There had been some dental work. Carver announced this as if they should be grateful to him. Which Porteous certainly was. After all this time it held the best chance of positive identification. There had not been extensive work on the teeth – one extraction and two small fillings – but a record of the mouth, perhaps even an X-ray would have been taken. There was no guarantee that the dentist was still in business or that the records had been kept but at least it provided an avenue of investigation. Porteous thought it would give his team something to do the following day. He liked to keep them busy.

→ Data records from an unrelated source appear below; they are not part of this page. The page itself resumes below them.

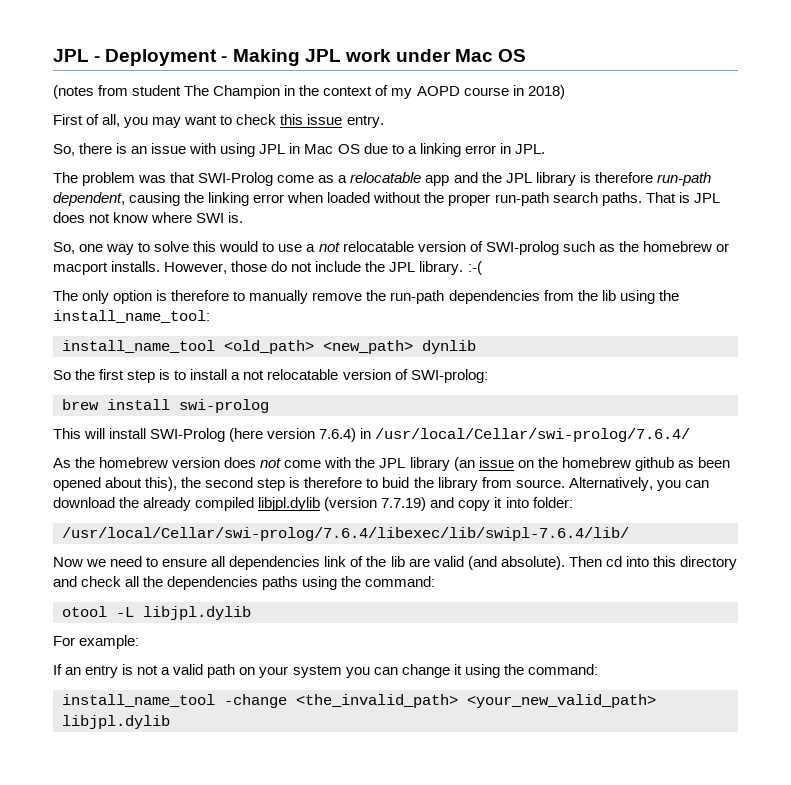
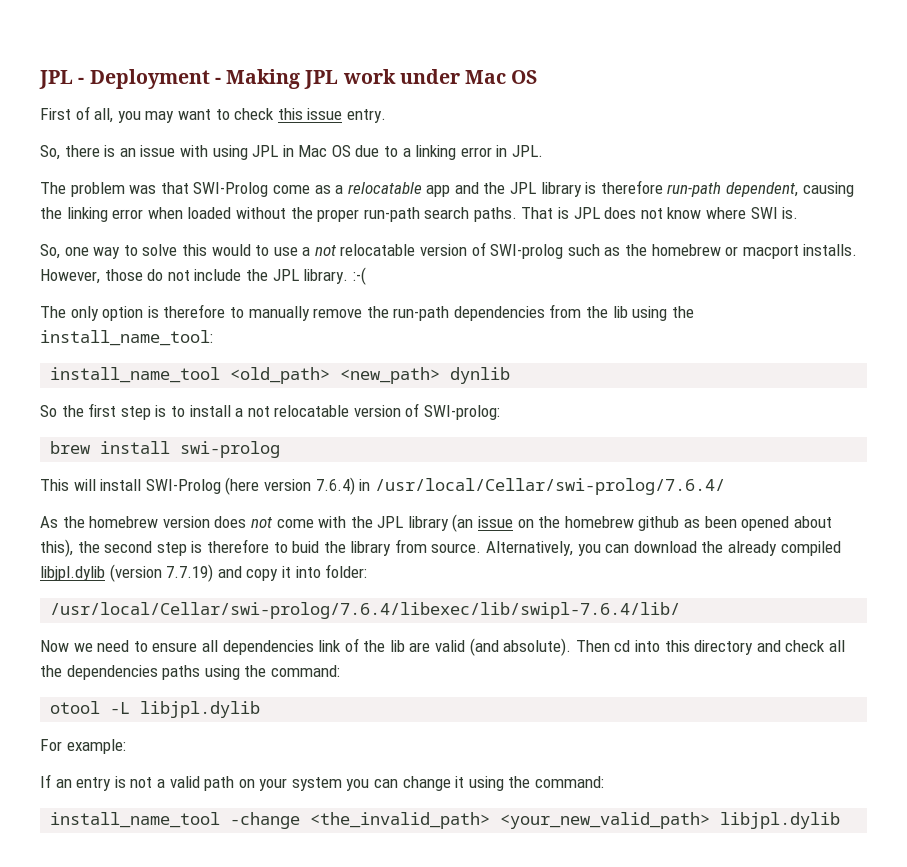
[53,85,565,99] // (notes from student The Champion in the context of my AOPD course in 2018) -> (538, 77) none

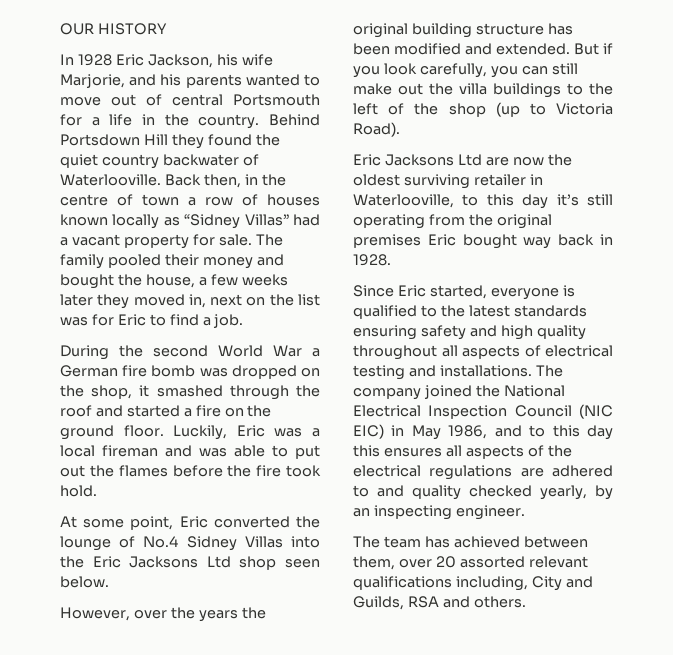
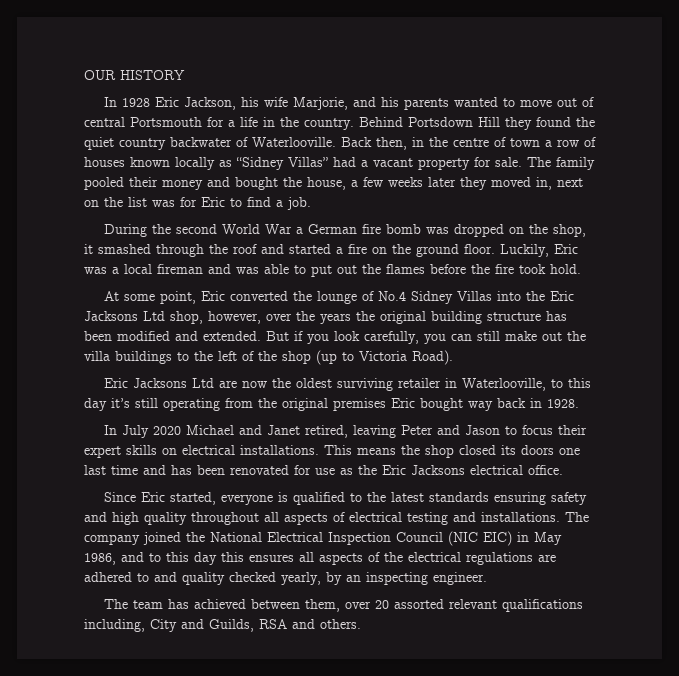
[239,556,320,570] [60,576,109,588] [60,607,130,621] shop seen below. // However, -> [170,311,261,324] shop, however,
(391, 260) none -> [103,425,587,438] [84,445,580,458] [84,465,563,475] // In July 2020 Michael and Janet retired, leaving Peter and Jason to focus their expert skills on electrical installations. This means the shop closed its doors one last time and has been renovated for use as the Eric Jacksons electrical office.

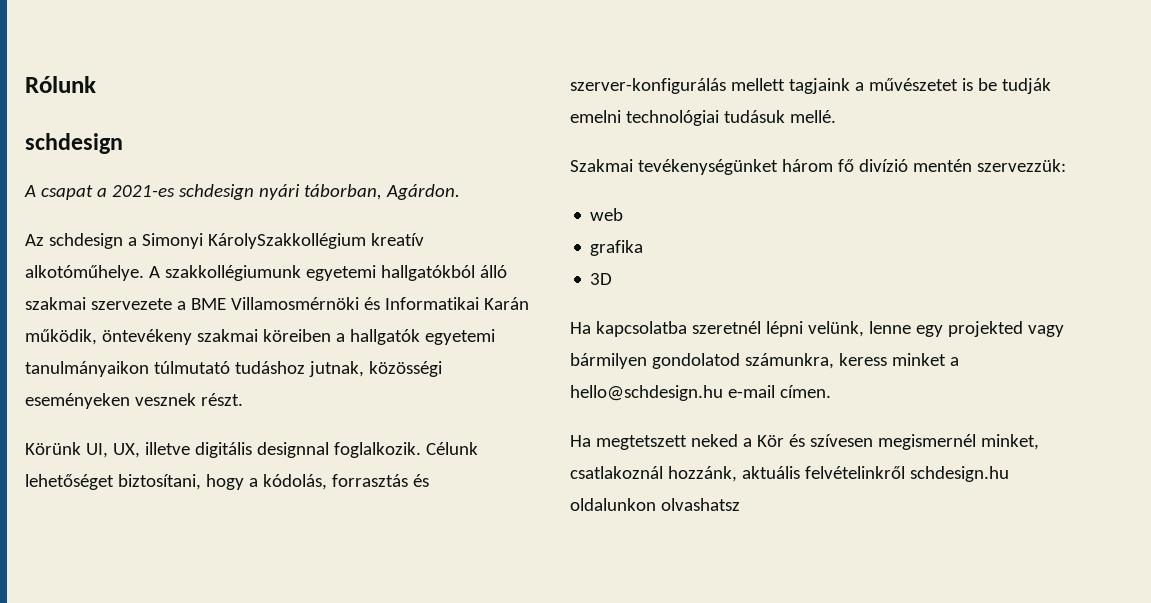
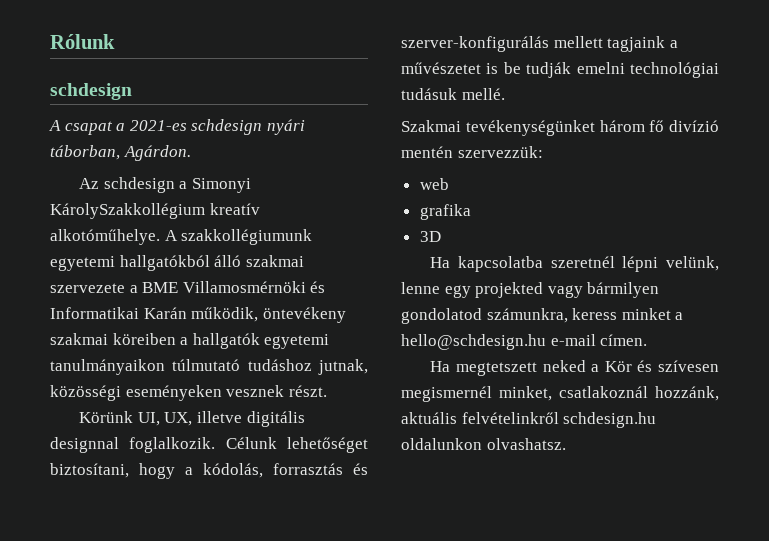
[660,498,740,511] olvashatsz -> [486,438,566,450] olvashatsz.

He leant back in his chair and emptied the pot into his wide blue cup – part of the tea service which had been a present to himself when he moved into the barn. He stretched with satisfaction. This was why he had joined the police. Not to save the world. Not to race around the countryside in fast cars or strut the city streets in a uniform. But to bring order, to solve problems, to understand.

He set the post-mortem notes to one side and pulled the first box file towards him, savouring a moment of anticipation before opening it. This was what he loved, this precise and meticulous sorting of facts. He had never understood why his colleagues thought such work tedious.

Each report was a minor human tragedy, baldly told, given a dignity because the facts were unembellished. He sorted them first into gender and age, rejecting the menopausal women with depression, the elderly wanderers from care homes, the occasional heart-breaking ten-year-old who had gone to a friend’s house to play and never returned. Still he was left with a mountain of paper. The majority of missing-person reports was for young males. They’d left home after problems at school, a row with parents, or in search of a more exciting life. He knew that many would have returned or got in touch. The relatives, simply relieved that the panic was over, would never have thought to inform the police.

He became engrossed in the task and couldn’t let it go. He had planned just to sort through the paperwork but began phoning the contact numbers for relatives. Inevitably some had moved or died, but Cranford was the sort of town where people knew one another. Other phone numbers were given, alternative names suggested. The people wanted to talk. Porteous listened patiently to tales of lads who’d been scallies as youngsters but who’d gone on to do well for themselves, who’d taken university degrees, settled down, had families. The worst calls were when boys were still missing and no contact had ever been made. Porteous heard the flurry of hope in elderly voices.